Uno stanco rituale che si ripete con cadenza annuale, nell’anniversario delle stragi del 92, talvolta biennale, in caso di eventi imprevisti, come per esempio una sentenza che demolisce le tesi della pubblica accusa, oppure programmati, come l’uscita di un nuovo libro dell’intervistato.
Nelle domande e risposte di Marco Travaglio a Roberto Maria Scarpinato si compone una sorta di catechismo complottista vòlto a denunciare che “interessi politici oscuri tramano ancora”. Il procuratore generale non ha dubbi, oltre la mafia “si mossero altre forze che la utilizzarono come braccio armato, come ‘instrumentum regni’ e causale di copertura per i loro sofisticati disegni finalizzati a destabilizzare la politica”. Lo schema è sempre lo stesso, da un quarto di secolo Scarpinato è convinto che le stragi furono funzionali alla discesa in campo di Berlusconi. Dietro il tritolo “si celavano menti raffinate e soggetti esterni”.

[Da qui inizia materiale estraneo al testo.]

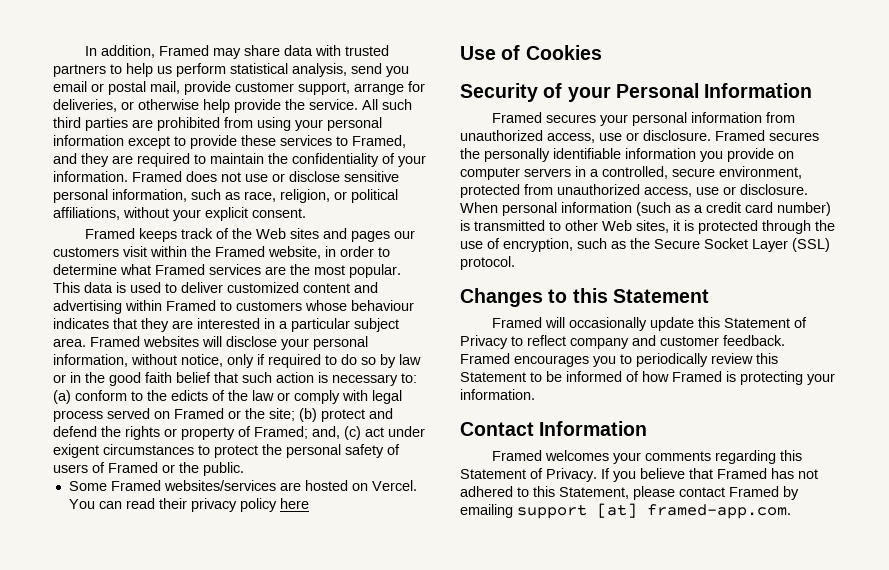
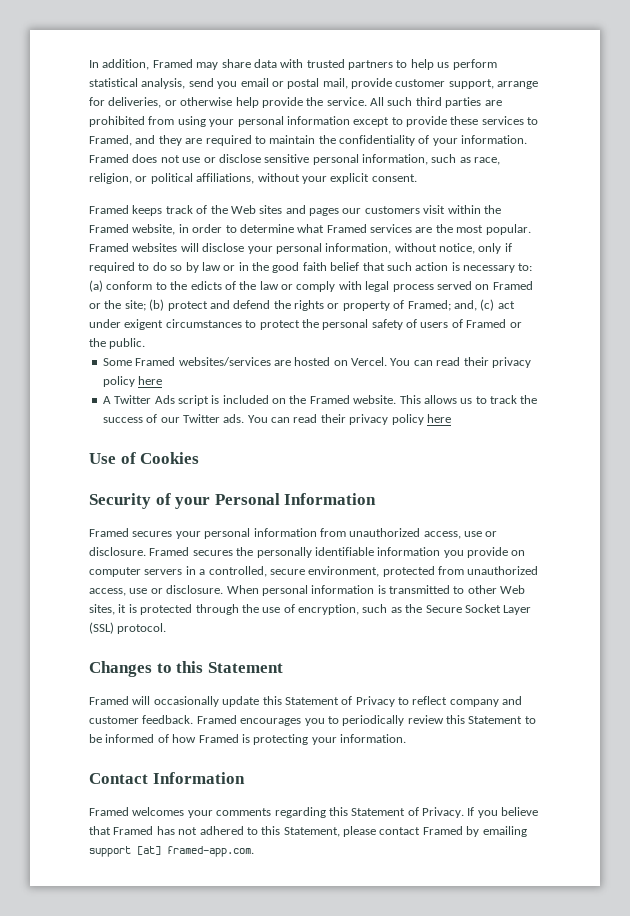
[53,282,378,293] [53,300,414,314] [53,318,399,332] [53,338,86,347] This data is used to deliver customized content and advertising within Framed to customers whose behaviour indicates that they are interested in a particular subject area. -> (531, 229) none
(309, 503) none -> [102,395,538,406] [102,414,451,425] // A Twitter Ads script is included on the Framed website. This allows us to track the success of our Twitter ads. You can read their privacy policy here
[636,202,831,216] (such as a credit card number) -> (375, 589) none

A questo punto anche Travaglio mostra, o finge, di spazientirsi. “Possibile che in 25 anni non siate riusciti a fare luce?” “E come si fa quando vengono sottratti ai magistrati documenti decisivi per l’accertamento di retroscena occulti?” A questo punto si sgrana un rosario partendo dalla famosa agenda rossa “trafugata con una straordinaria e lucida tempistica” ( l’accusato del presunto furto fu assolto) fino al covo di Riina non perquisito (assolti i presunti responsabili) e ripulito fino a smurare la cassaforte (un falso clamoroso continuamente ripetuto). Fra un anno si replica.